### Source data:
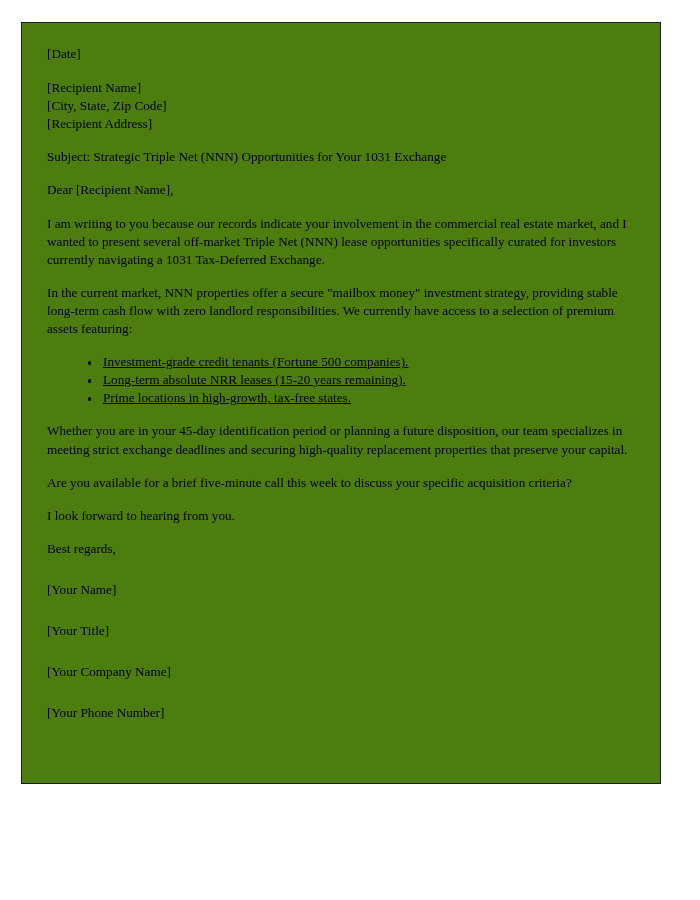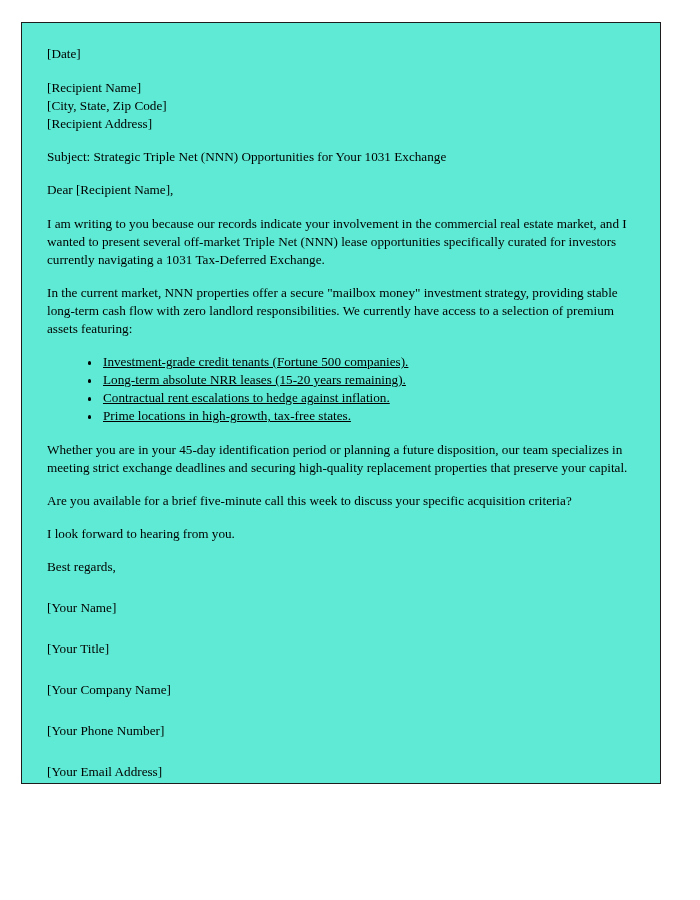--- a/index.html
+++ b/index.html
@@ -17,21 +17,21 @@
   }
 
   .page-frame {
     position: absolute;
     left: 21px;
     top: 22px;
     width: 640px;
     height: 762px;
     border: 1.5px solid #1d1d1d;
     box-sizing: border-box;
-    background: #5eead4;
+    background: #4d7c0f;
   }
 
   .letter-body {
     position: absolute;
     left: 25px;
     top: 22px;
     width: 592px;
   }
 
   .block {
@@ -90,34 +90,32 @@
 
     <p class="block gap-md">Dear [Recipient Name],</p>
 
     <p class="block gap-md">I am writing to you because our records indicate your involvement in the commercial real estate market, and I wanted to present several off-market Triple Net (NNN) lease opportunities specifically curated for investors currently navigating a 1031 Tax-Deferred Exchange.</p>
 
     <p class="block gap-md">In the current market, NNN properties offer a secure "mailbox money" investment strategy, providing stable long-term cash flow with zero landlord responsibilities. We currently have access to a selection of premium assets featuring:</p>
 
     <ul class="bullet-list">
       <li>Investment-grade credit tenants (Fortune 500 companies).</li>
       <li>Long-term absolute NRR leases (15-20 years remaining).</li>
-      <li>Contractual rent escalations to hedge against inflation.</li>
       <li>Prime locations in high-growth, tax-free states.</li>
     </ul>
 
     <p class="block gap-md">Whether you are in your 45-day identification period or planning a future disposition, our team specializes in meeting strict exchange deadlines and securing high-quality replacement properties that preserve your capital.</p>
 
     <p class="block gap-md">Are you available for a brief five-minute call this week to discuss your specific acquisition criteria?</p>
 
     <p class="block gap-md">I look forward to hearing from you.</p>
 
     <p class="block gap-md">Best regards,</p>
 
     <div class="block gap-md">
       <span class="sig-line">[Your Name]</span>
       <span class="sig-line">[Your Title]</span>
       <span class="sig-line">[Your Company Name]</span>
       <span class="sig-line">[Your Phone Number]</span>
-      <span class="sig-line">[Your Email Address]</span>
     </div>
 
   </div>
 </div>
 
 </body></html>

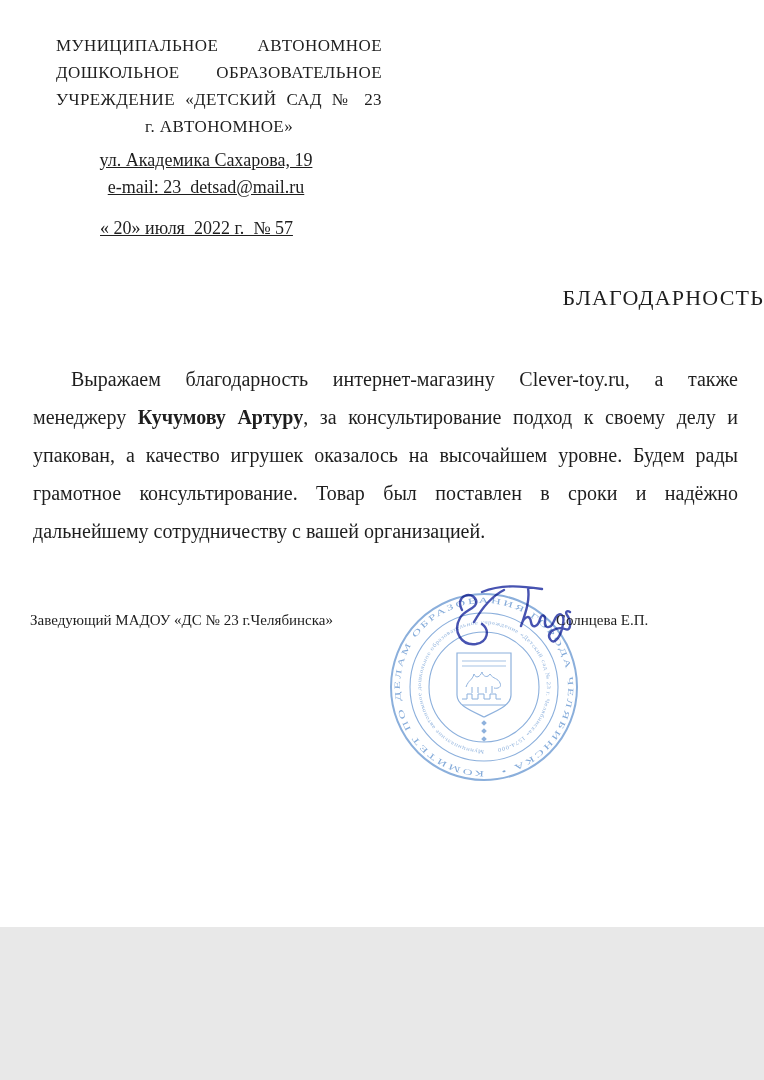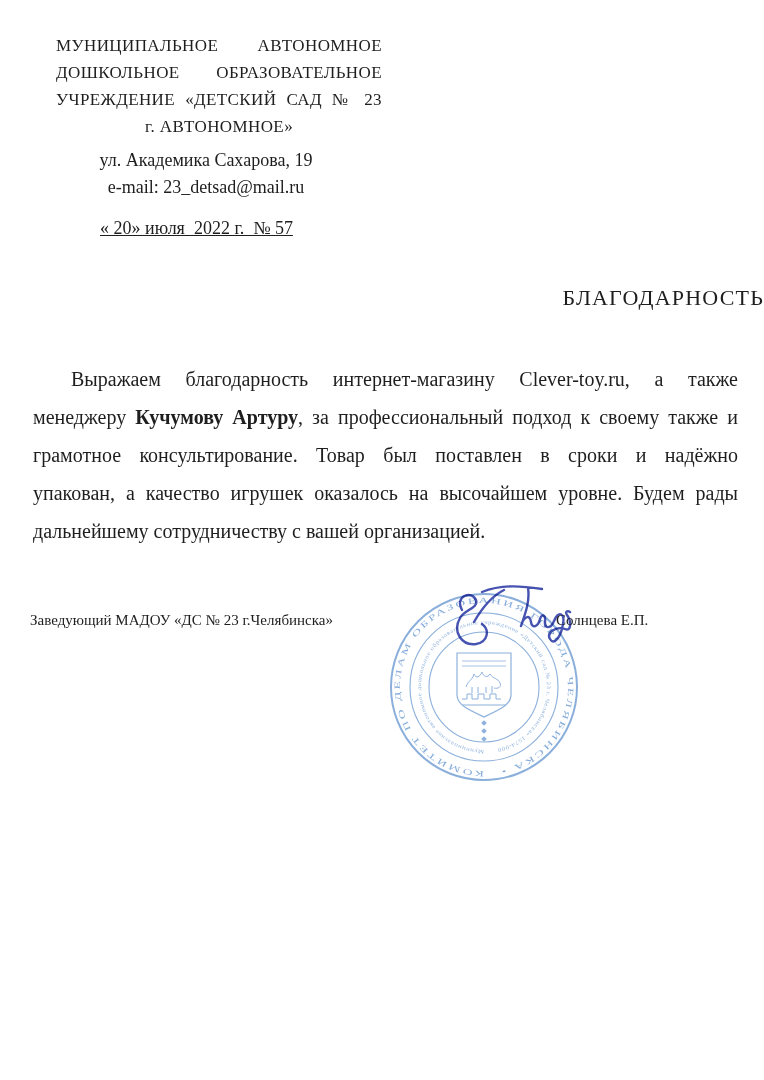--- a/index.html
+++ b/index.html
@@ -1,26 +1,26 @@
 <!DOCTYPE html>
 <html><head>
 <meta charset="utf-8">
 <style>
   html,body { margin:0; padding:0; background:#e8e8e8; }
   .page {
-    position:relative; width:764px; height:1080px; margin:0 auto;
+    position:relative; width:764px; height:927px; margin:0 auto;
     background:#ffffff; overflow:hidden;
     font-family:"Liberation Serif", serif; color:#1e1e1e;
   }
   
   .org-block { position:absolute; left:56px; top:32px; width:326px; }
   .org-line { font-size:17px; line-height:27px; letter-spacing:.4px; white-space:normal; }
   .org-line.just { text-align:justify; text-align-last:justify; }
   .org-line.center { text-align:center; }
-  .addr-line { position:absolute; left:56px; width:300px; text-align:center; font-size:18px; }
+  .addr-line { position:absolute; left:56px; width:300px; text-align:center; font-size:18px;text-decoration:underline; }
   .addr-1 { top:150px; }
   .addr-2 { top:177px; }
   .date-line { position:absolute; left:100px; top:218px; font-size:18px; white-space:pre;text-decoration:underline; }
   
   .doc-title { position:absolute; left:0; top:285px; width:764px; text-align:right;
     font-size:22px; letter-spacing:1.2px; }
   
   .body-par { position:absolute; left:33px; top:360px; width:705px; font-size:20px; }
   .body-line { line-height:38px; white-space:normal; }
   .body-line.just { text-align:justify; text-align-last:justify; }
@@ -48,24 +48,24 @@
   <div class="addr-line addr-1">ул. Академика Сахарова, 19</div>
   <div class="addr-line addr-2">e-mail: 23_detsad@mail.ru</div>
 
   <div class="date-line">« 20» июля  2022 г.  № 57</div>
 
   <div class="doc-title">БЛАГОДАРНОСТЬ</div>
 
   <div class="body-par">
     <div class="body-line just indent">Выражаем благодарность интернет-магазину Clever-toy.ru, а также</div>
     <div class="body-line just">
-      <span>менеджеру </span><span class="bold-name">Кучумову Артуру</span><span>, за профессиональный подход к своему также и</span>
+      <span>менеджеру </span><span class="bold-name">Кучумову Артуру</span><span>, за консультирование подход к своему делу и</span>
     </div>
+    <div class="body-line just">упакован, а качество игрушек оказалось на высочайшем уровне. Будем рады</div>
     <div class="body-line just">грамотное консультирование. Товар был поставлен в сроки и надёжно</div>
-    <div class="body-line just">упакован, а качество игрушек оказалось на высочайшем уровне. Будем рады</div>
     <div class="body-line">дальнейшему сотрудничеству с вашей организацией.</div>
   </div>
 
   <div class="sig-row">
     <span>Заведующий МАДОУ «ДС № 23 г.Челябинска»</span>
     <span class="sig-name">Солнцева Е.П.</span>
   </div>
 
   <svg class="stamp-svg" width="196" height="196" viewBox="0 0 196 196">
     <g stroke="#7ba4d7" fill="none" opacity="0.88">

### Activity:
Include the first line of the records, the line containing "1031 Tax-Deferred Exchange.</p>", and every line between them, repeated exactly. Skip the pictures.

### Task answer:
--- a/index.html
+++ b/index.html
@@ -17,21 +17,21 @@
   }
 
   .page-frame {
     position: absolute;
     left: 21px;
     top: 22px;
     width: 640px;
     height: 762px;
     border: 1.5px solid #1d1d1d;
     box-sizing: border-box;
-    background: #5eead4;
+    background: #4d7c0f;
   }
 
   .letter-body {
     position: absolute;
     left: 25px;
     top: 22px;
     width: 592px;
   }
 
   .block {
@@ -90,34 +90,32 @@
 
     <p class="block gap-md">Dear [Recipient Name],</p>
 
     <p class="block gap-md">I am writing to you because our records indicate your involvement in the commercial real estate market, and I wanted to present several off-market Triple Net (NNN) lease opportunities specifically curated for investors currently navigating a 1031 Tax-Deferred Exchange.</p>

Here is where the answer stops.